From being perceived as less intelligent to unfair treatment by an employer when it comes to hiring, pay or promotions, many people of colour have experienced racism in the workplace, according to a new study.
A third to half of Canadians of colour, depending on which specific community they were from, reported being discriminated against, the Environics Institute for Survey Research reported on Tuesday.
About 40 per cent of those who said they experienced racism told surveyors that it happened at work, making it one of the most common places to face discrimination. Only street harassment happened as often.
While the results of the survey come as no surprise to many, collecting data about people’s personal experiences with racism at work only shows the tip of the iceberg, said Arjumand Siddiqi, the Canada research chair in population health equity.
There’s much more work to be done to truly understand the depth of workplace racism, she explained.
“We spend so much of our lives at work. If we are experiencing constant stress from racism, that’s a long time of ongoing exposure to that,” said Siddiqi, an associate professor at the University of Toronto.
“Because what you really want to know is what are the consequences for this? Is this affecting people’s incomes … or promotions? Is it affecting health?”
Discrimination at work can be insidious
The survey found that 54 per cent of Black Canadians have an ongoing experience with discrimination, meaning it occurs regularly. Indigenous people reported a similar rate of racism, with 53 per cent saying it happened on an ongoing basis.
The report found close to a third of Indigenous people said they were treated less fairly than white people in the workplace, as did 27 per cent of Black people surveyed.
And when these acts of racism happen, not everyone is forthcoming out of fear of reprisal.
“There are major incidents like the really overt forms that you could identify clearly as a moment in time where an incident happened,” Siddiqi said. “But there are also what we call microaggressions.”
Subtle, insensitive comments or assumptions may be harder to detect.
“That is actually one of the biggest problems … smaller but very meaningful insults.”
The Environics survey accounted for some microaggressions, like others perceiving you as less intelligent due to your race, said Andrew Parkin, executive director at the firm.
But there are also much deeper, insidious aspects of racism that go beyond the person-to-person interactions that the survey examined, Siddiqi explained.
One of those is structural racism. Even if racist comments were not made directly to you, it’s important to ask whether people of colour are being promoted or receive the same pay as white people in a workplace, she said.
“There could be something about workplace policies or people leading the workplace that systematically disenfranchises some groups compared to others,” she said.
“It’s good for us to ask people about their experiences, but it’s also really important that we look at the state of affairs structurally,” like who’s doing what job and who’s earning what.

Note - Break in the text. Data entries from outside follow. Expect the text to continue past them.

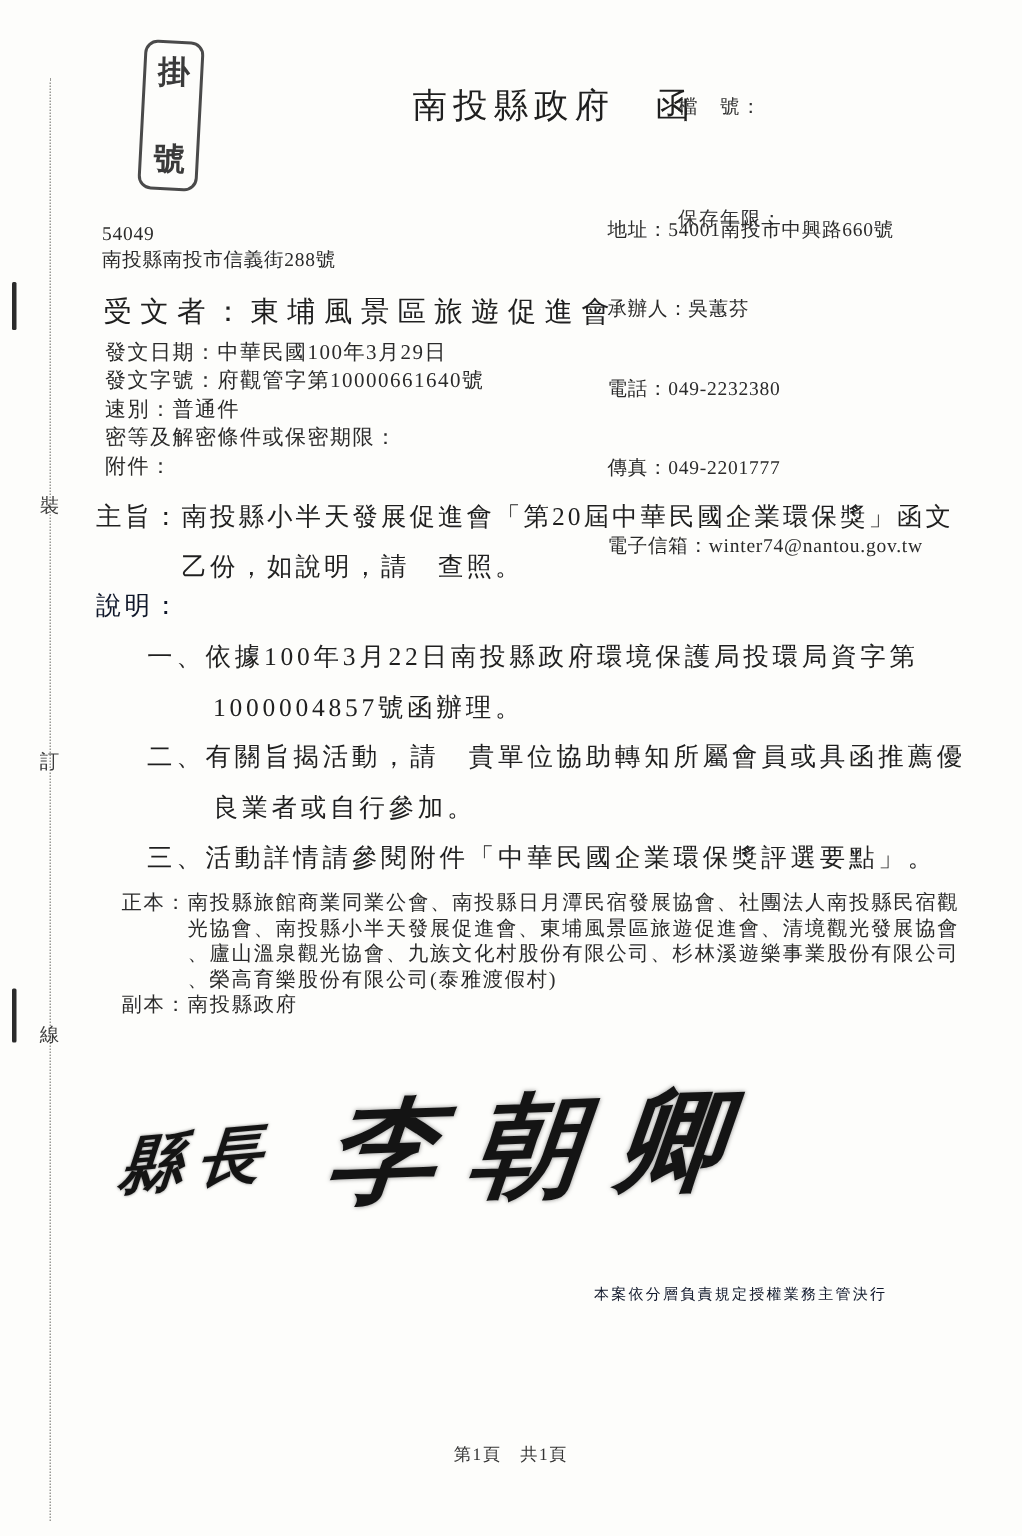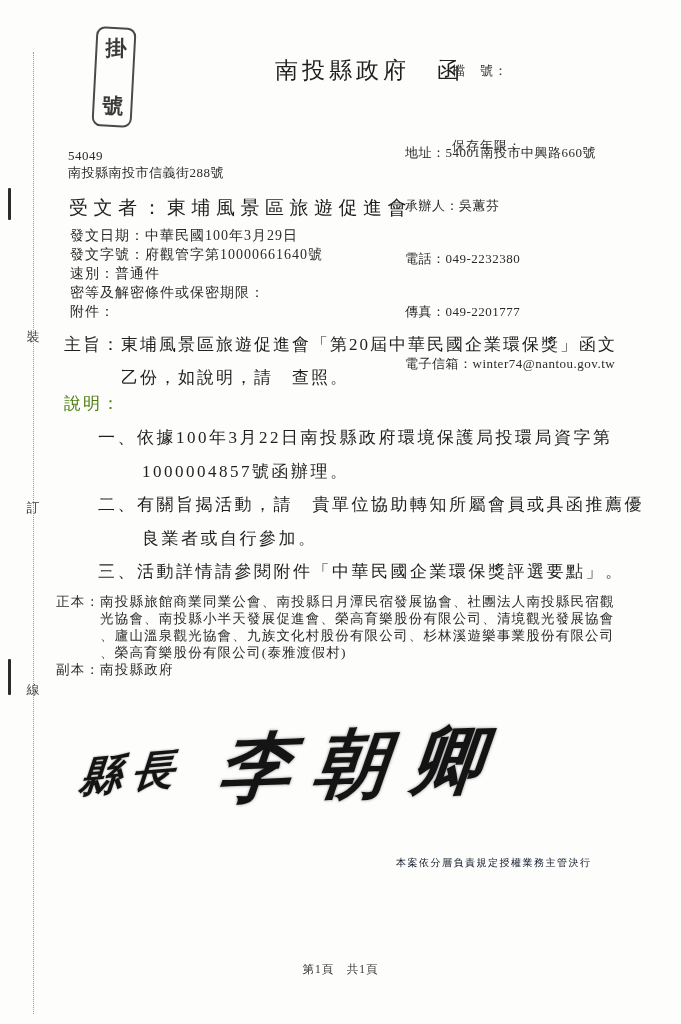--- a/index.html
+++ b/index.html
@@ -170,7 +170,7 @@
   </div>
 
   <div class="subject">
-    <div>主旨：東埔風景區旅遊促進會「第20屆中華民國企業環保獎」函文</div>
+    <div>主旨：南投縣小半天發展促進會「第20屆中華民國企業環保獎」函文</div>
     <div class="cont">乙份，如說明，請　查照。</div>
   </div>
 

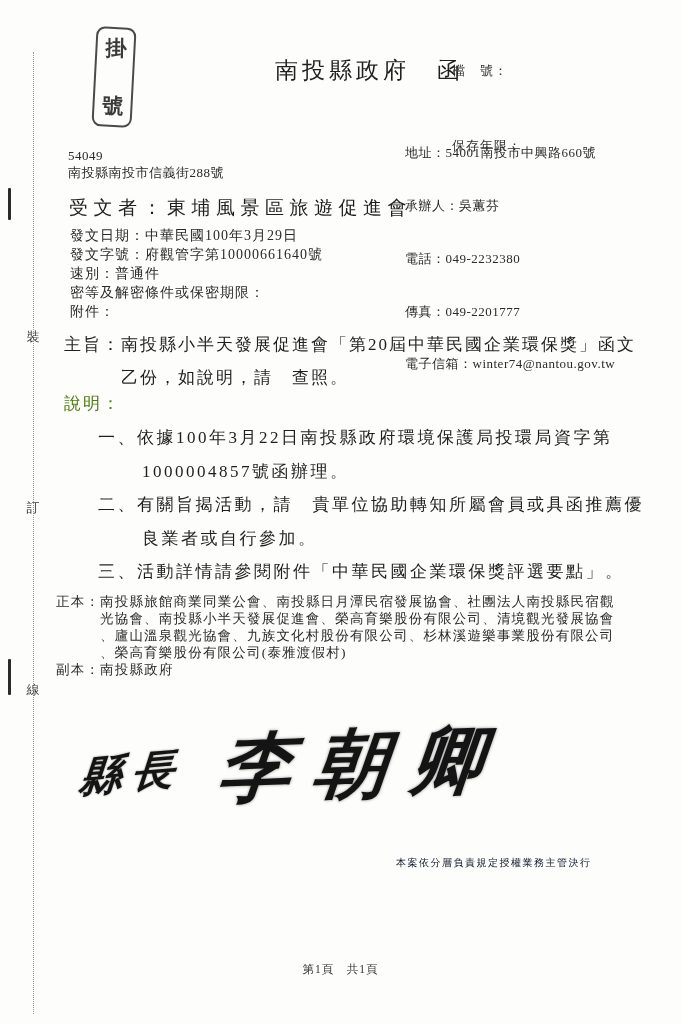--- a/index.html
+++ b/index.html
@@ -76,7 +76,7 @@
   .subject .cont{padding-left:57px;}
   .explain-heading{
     position:absolute;left:64px;top:392px;
-    font-size:17px;letter-spacing:2px;color:#4d7c0f;
+    font-size:17px;letter-spacing:2px;color:#0f172a;
   }
   
   .items{

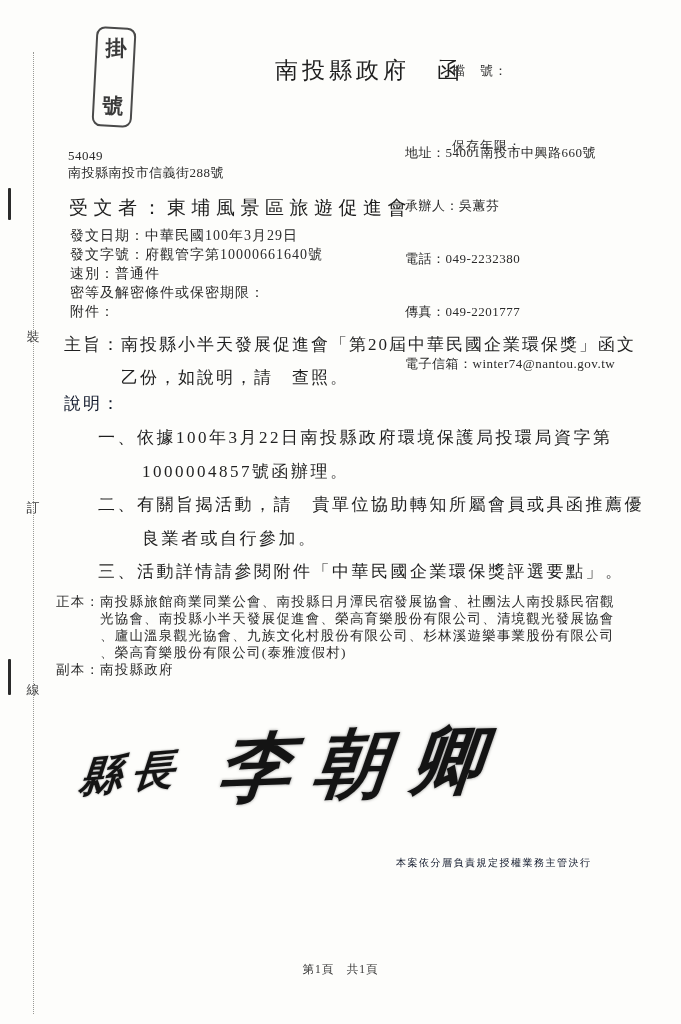--- a/index.html
+++ b/index.html
@@ -86,7 +86,7 @@
   .items .cont{padding-left:44px;}
   
   .copies{
-    position:absolute;left:56px;top:593px;width:590px;
+    position:absolute;left:81px;top:593px;width:590px;
     font-size:13.5px;line-height:17px;letter-spacing:1.2px;color:#2a2a2a;
   }
   .copies .cont{padding-left:44px;}

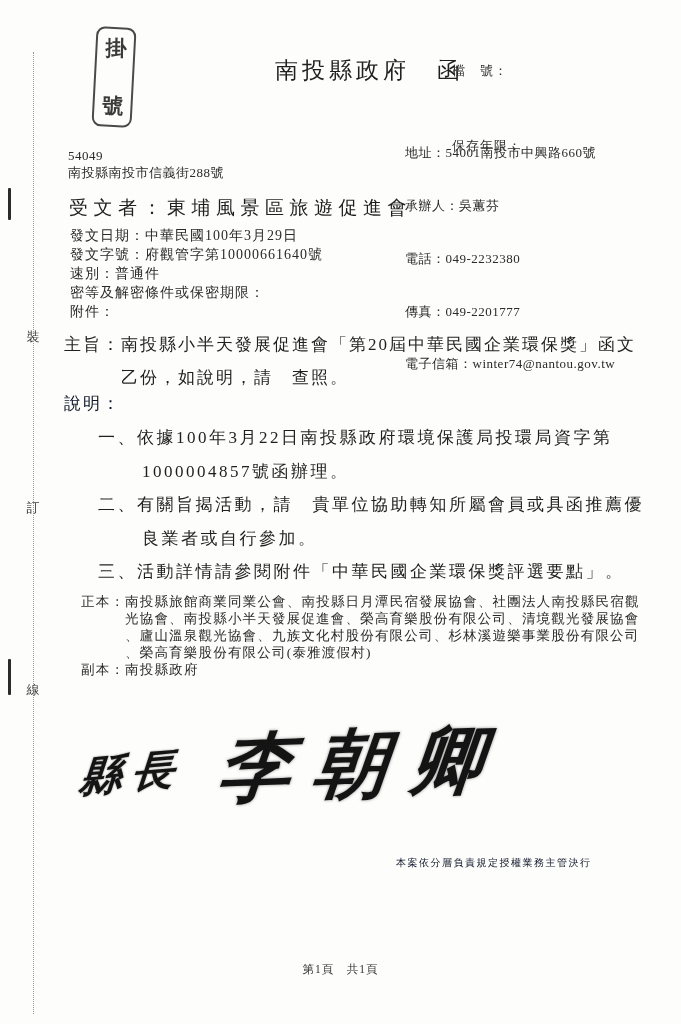--- a/index.html
+++ b/index.html
@@ -186,7 +186,7 @@
 
   <div class="copies">
     <div>正本：南投縣旅館商業同業公會、南投縣日月潭民宿發展協會、社團法人南投縣民宿觀</div>
-    <div class="cont">光協會、南投縣小半天發展促進會、榮高育樂股份有限公司、清境觀光發展協會</div>
+    <div class="cont">光協會、南投縣小半天發展促進會、東埔風景區旅遊促進會、清境觀光發展協會</div>
     <div class="cont">、廬山溫泉觀光協會、九族文化村股份有限公司、杉林溪遊樂事業股份有限公司</div>
     <div class="cont">、榮高育樂股份有限公司(泰雅渡假村)</div>
     <div class="cc-line">副本：南投縣政府</div>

The pay gap for racialized workers has been documented in past studies, including one from 2018 that found that people of colour earn 81 cents to every dollar white Canadians earn.
Canadians of colour also experience higher levels of unemployment and are more likely to be in temporary employment.
More data needs to be collected
This kind of data needs to be studied more closely and more frequently to get a fuller picture of discrimination in the workplace, said Siddiqi.
“I would fully support a data system where jobs and businesses and so on were responsible for reporting not only what employees are experiencing, but more structural things,” she said. “Like how many people are in different tiers of management … and what are people earning?”
Ontario launched standards for monitoring systemic racism in 2018, which included guidelines on how certain public sector organizations should collect race-based data to identify service gaps.
But just because there’s a policy directive and precedent, it doesn’t mean private businesses will be compelled to gather their own data, said Kathy Hogarth, associate professor in social work at the University of Waterloo.
“We haven’t changed the system to allow for the collection of such data,” she said. “So we have all these legal trappings without enforcement.”
The survey is an indication that there’s more work needed to create an accurate picture of race relations, she continued.
Stricter workplace policies around hiring and discrimination that are backed by real data that shows discrimination could actually lead to improvements, she said.
“We need to address other factors that would give a better indication of racism,” she said.
“Racism isn’t just about how the individual experiences it, racism is also about structures,” she said. “The survey doesn’t question the structure …. It’s a uni-dimensional survey, which is good. But more work needs to be done.”